Task requirements:
Nothing is needed except the lines below that run from the one with "[40,1204,670,1240] Trois jours" through the one with "[40,1292,770,1376] Un concert-spectacle", repeated exactly.

Dataset entries:
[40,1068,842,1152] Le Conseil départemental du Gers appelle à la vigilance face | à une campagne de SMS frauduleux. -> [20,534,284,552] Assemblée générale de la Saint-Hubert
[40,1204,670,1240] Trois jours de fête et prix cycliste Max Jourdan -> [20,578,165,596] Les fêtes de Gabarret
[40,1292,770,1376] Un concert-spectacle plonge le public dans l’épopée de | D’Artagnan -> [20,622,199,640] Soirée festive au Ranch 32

* * *

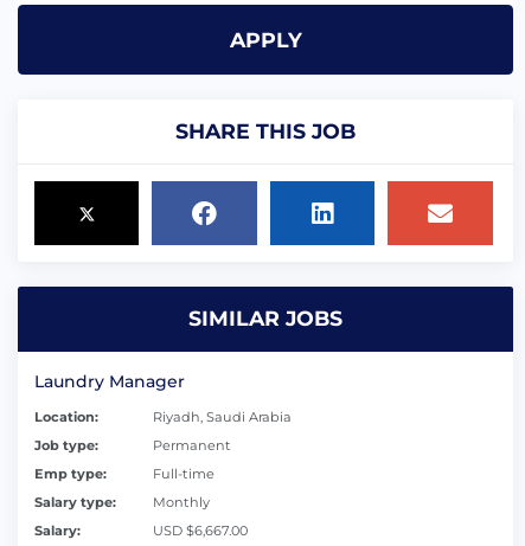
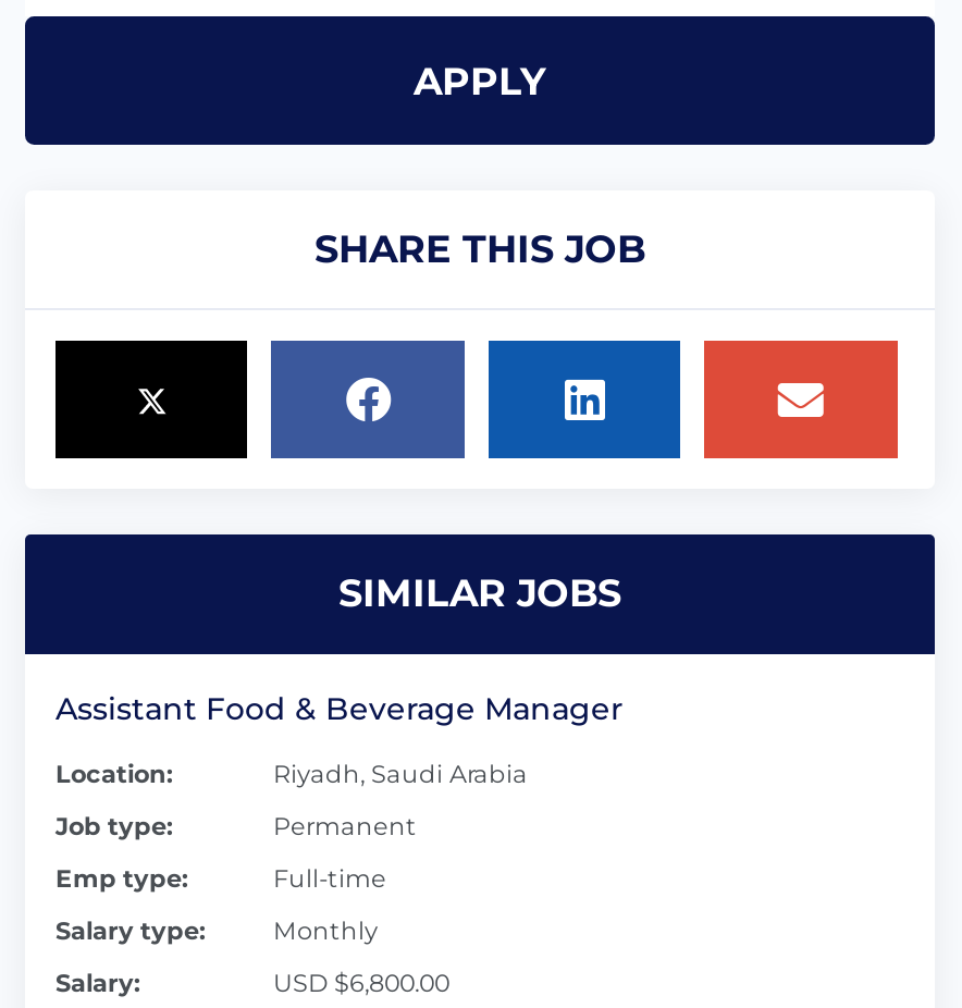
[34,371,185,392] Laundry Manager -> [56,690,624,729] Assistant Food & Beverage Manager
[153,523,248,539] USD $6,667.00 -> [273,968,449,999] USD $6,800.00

Answer section:
[40,1204,670,1240] Trois jours de fête et prix cycliste Max Jourdan -> [20,578,165,596] Les fêtes de Gabarret
[40,1292,770,1376] Un concert-spectacle plonge le public dans l’épopée de | D’Artagnan -> [20,622,199,640] Soirée festive au Ranch 32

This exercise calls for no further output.